Description
Gluten Free, Vegan Option
Herb roasted corn charred on the cast iron slathered in chile infused honey butter – aka the only side dish your dinner party will ever need again.
Ingredients
Corn:
- 2 ears of corn on the cobb
- Paprika to taste
- Oregano to taste
- Rosemary to taste
Hot Honey Butter:
- 1 tbsp pasture raised salted butter, room temperature
- 1.5 tsp chile infused honey
Instructions
- Spray a cast iron skillet with avocado oil, let it heat up over medium heat.
- Spray corn with oil, sprinkle desired amount of herbs and spices on them, then place on the skillet.
- Cook on each side until charred, about 3 minutes per side.
- While corn is cooking, make hot honey butter by whisking together butter and honey until combined.

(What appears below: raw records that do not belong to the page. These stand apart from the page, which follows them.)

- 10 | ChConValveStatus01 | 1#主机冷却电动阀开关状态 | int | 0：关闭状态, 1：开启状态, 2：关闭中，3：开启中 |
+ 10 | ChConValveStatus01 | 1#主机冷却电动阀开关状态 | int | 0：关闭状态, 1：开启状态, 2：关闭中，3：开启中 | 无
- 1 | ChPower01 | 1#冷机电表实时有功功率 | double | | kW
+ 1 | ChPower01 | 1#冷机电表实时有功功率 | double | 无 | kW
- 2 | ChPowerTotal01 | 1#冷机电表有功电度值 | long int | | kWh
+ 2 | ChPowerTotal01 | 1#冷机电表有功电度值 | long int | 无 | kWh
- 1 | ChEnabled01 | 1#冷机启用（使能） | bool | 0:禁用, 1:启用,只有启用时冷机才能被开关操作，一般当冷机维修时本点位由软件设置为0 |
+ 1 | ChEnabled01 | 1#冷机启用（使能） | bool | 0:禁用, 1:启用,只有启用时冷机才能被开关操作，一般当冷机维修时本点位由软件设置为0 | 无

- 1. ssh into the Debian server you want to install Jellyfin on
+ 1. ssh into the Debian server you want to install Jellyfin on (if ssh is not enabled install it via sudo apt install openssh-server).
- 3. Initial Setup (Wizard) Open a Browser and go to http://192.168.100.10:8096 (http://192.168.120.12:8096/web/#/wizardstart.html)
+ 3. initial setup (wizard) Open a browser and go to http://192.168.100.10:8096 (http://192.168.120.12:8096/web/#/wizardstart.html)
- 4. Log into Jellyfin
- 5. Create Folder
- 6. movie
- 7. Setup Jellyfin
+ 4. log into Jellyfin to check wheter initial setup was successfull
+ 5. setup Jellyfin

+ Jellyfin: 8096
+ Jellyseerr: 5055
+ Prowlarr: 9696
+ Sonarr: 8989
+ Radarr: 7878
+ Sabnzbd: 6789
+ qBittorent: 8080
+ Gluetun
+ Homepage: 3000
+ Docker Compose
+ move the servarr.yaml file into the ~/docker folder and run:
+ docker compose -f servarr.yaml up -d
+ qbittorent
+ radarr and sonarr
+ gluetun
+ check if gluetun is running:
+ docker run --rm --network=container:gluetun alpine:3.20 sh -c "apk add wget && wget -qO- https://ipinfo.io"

- Serve corn with honey butter on top.
Notes
The honey I linked to in the recipe is delicious, and my favorite – I definitely recommend, but it’s hot! If you don’t love spicy, start by adding the hot honey 1/2 tsp at a time, and tasting. When you get to your desired level of heat, just add the rest as regular honey
Your butter should be room temperature to enable easy whisking. You can use a fork if you find that easier than a whisk
Pasture raised butter is my preferred choice, but any will work. Salted/unsalted is also based on preference.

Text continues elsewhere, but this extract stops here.